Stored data
Segment Open

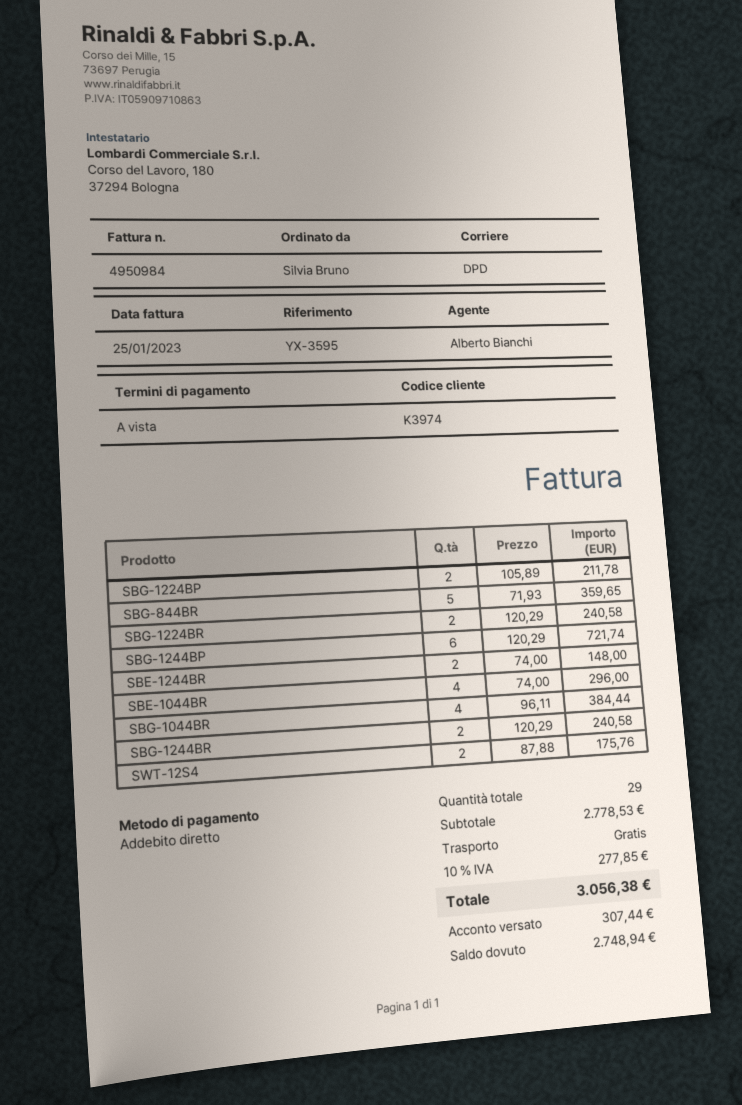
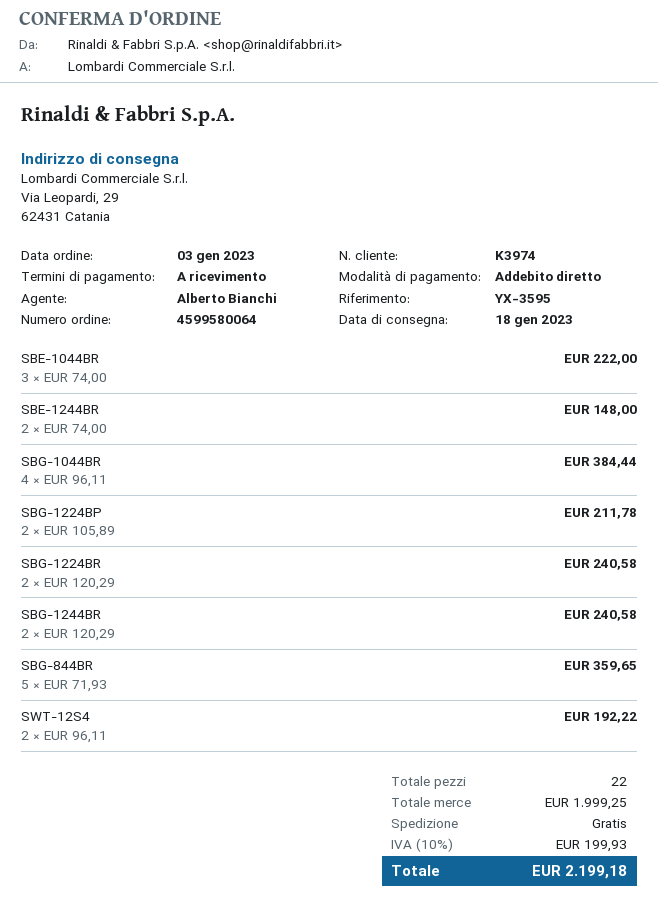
SBG-1244BP: 6 x 120.29 = 721.74 -> none
SBE-1044BR: 4 x 74.00 = 296.00 -> 3 x 74.00 = 222.00
SWT-12S4: 2 x 87.88 = 175.76 -> 2 x 96.11 = 192.22
total quantity: 29 -> 22
subtotal: 2778.53 -> 1999.25
tax: 10% = 277.85 -> 10% = 199.93
total: 3056.38 -> 2199.18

Segment Closed

Activity:
Once the pictures are set aside, copy the remaining text of every entry exactly.

Exercise result:
SBG-1244BP: 6 x 120.29 = 721.74 -> none
SBE-1044BR: 4 x 74.00 = 296.00 -> 3 x 74.00 = 222.00
SWT-12S4: 2 x 87.88 = 175.76 -> 2 x 96.11 = 192.22
total quantity: 29 -> 22
subtotal: 2778.53 -> 1999.25
tax: 10% = 277.85 -> 10% = 199.93
total: 3056.38 -> 2199.18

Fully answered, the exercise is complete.